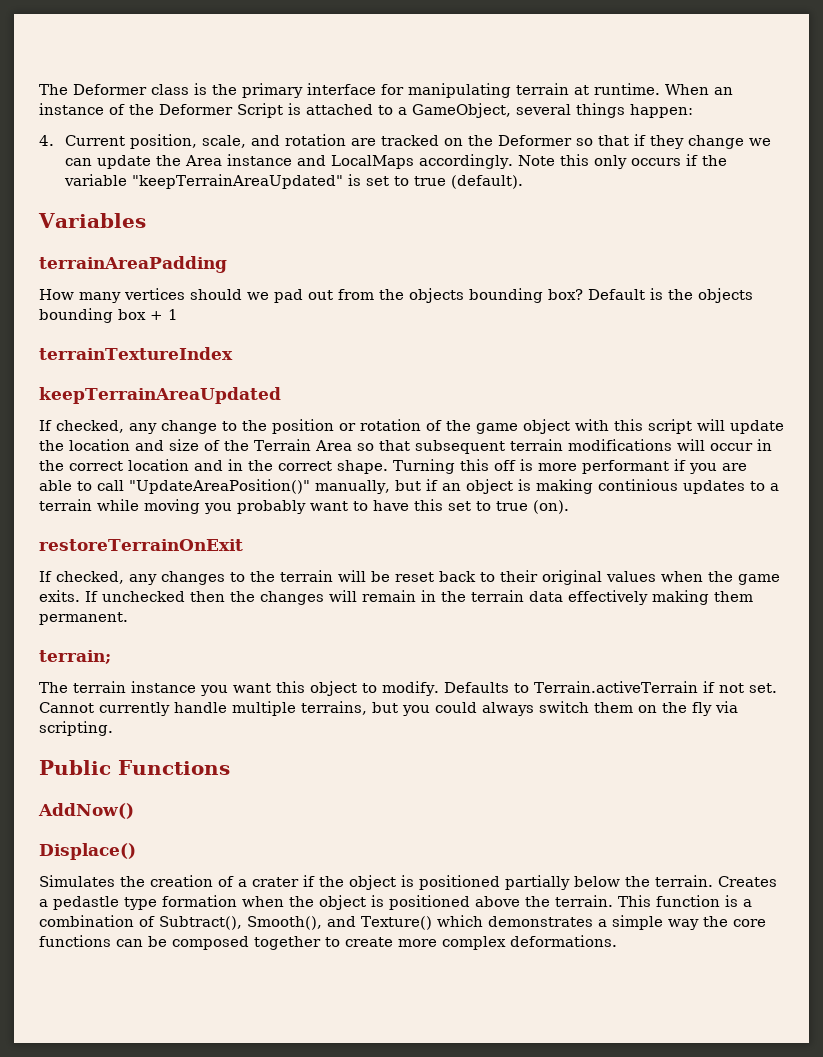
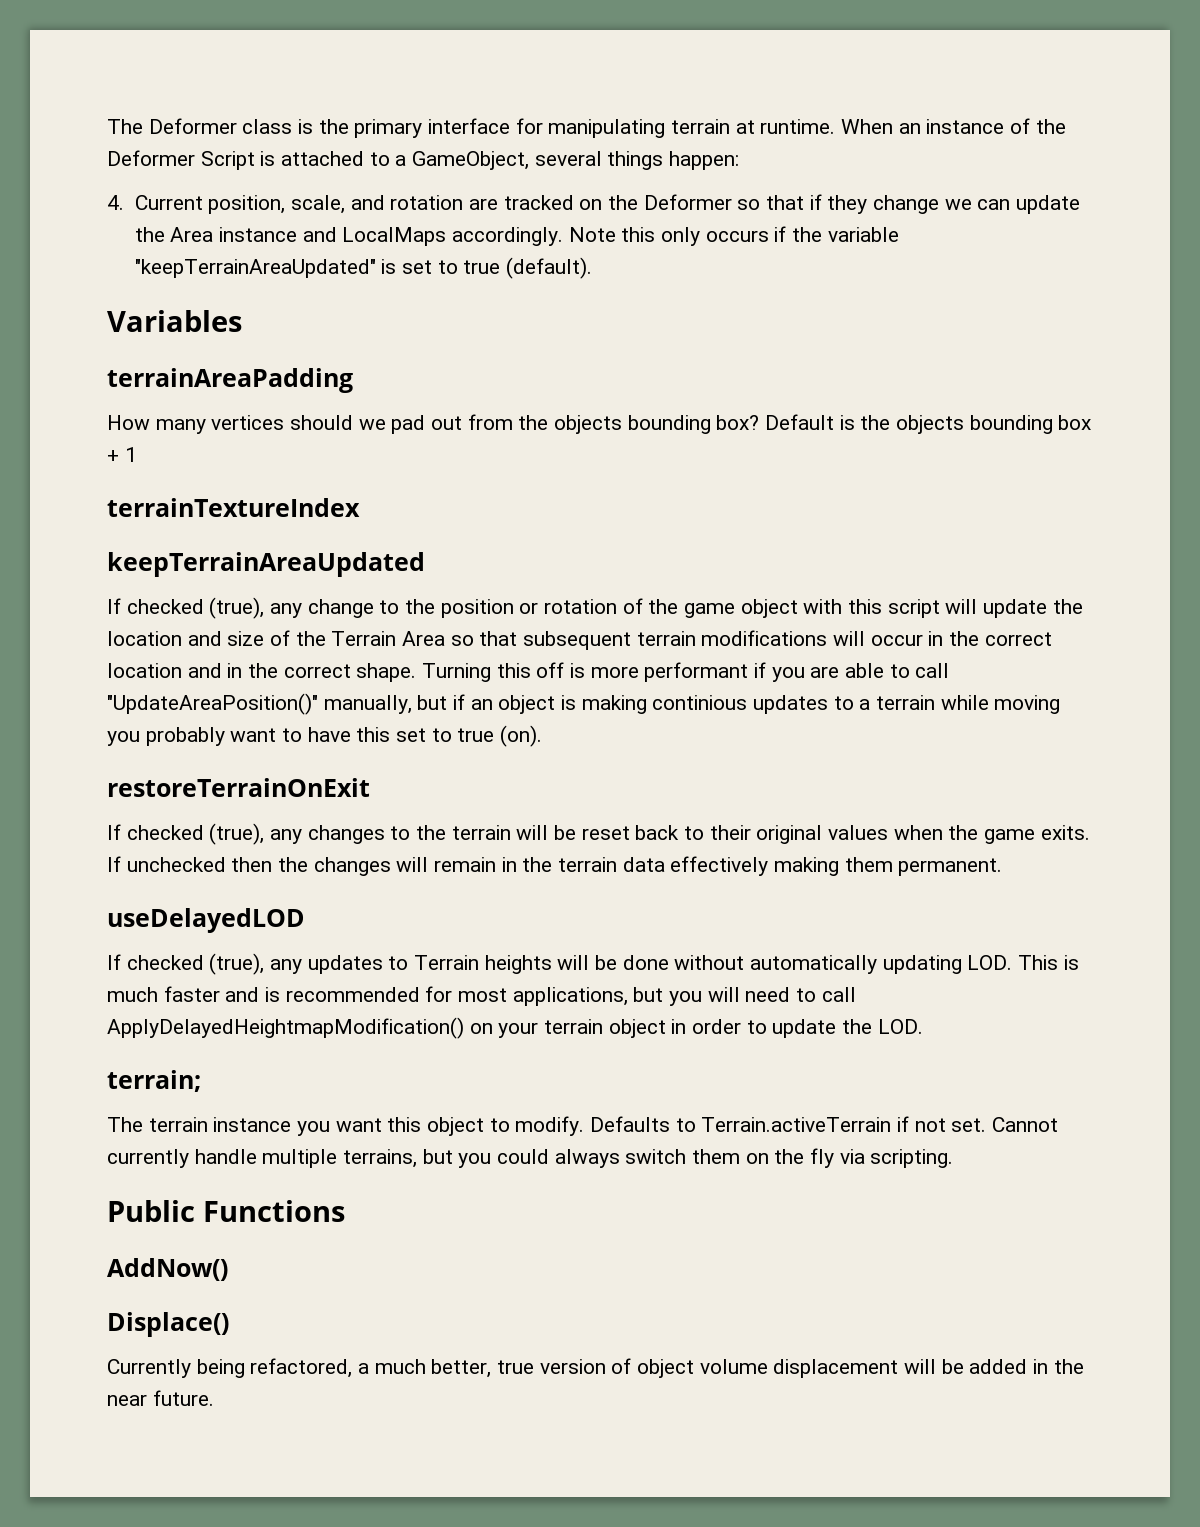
[56,420,124,433] checked, -> [126,597,265,619] checked (true),
[56,571,124,584] checked, -> [126,823,265,845] checked (true),
(128, 618) none -> [107,908,305,933] [107,953,1079,975] [107,986,856,1006] [107,1017,923,1039] // useDelayedLOD // If checked (true), any updates to Terrain heights will be done without automatically updating LOD. This is much faster and is recommended for most applications, but you will need to call ApplyDelayedHeightmapModification() on your terrain object in order to update the LOD.
[39,875,777,890] [39,895,752,910] [39,915,766,930] [39,935,617,950] Simulates the creation of a crater if the object is positioned partially below the terrain. Creates a pedastle type formation when the object is positioned above the terrain. This function is a combination of Subtract(), Smooth(), and Texture() which demonstrates a simple way the core functions can be composed together to create more complex deformations. -> [107,1358,1084,1378] [107,1390,214,1406] Currently being refactored, a much better, true version of object volume displacement will be added in the near future.

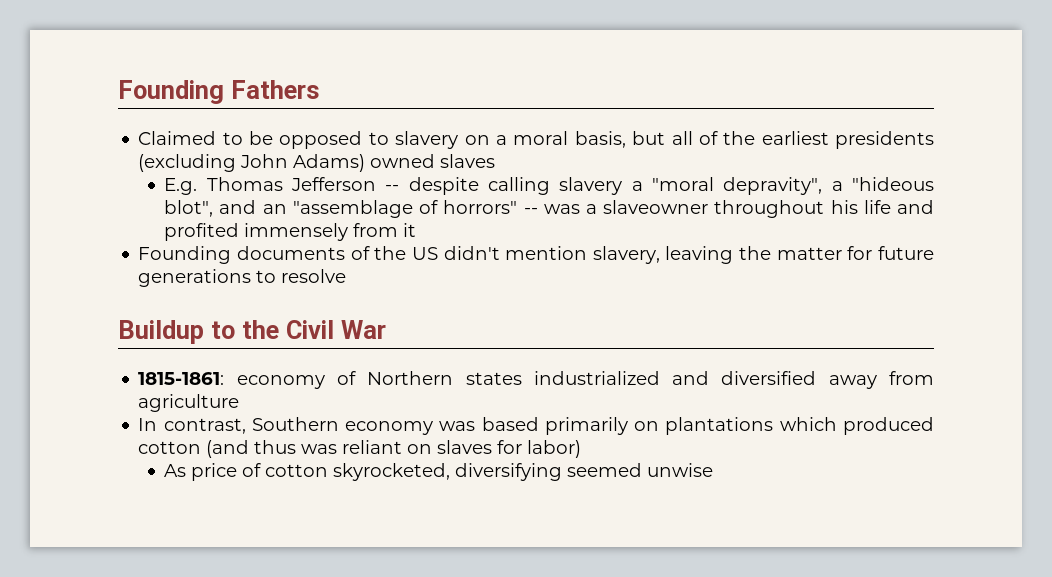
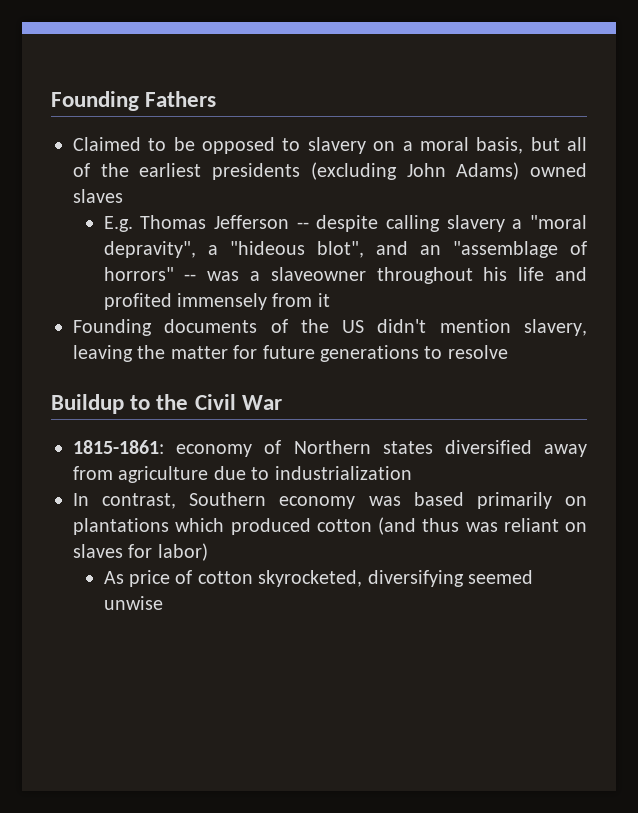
[533,371,710,385] industrialized and -> (433, 447) none
(240, 403) none -> [213,466,412,480] due to industrialization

---*---

- **REQUIREMENT**
Without including the pictures, copy all of the data exactly.

- **WRITTEN REPLY**
[56,420,124,433] checked, -> [126,597,265,619] checked (true),
[56,571,124,584] checked, -> [126,823,265,845] checked (true),
(128, 618) none -> [107,908,305,933] [107,953,1079,975] [107,986,856,1006] [107,1017,923,1039] // useDelayedLOD // If checked (true), any updates to Terrain heights will be done without automatically updating LOD. This is much faster and is recommended for most applications, but you will need to call ApplyDelayedHeightmapModification() on your terrain object in order to update the LOD.
[39,875,777,890] [39,895,752,910] [39,915,766,930] [39,935,617,950] Simulates the creation of a crater if the object is positioned partially below the terrain. Creates a pedastle type formation when the object is positioned above the terrain. This function is a combination of Subtract(), Smooth(), and Texture() which demonstrates a simple way the core functions can be composed together to create more complex deformations. -> [107,1358,1084,1378] [107,1390,214,1406] Currently being refactored, a much better, true version of object volume displacement will be added in the near future.

[533,371,710,385] industrialized and -> (433, 447) none
(240, 403) none -> [213,466,412,480] due to industrialization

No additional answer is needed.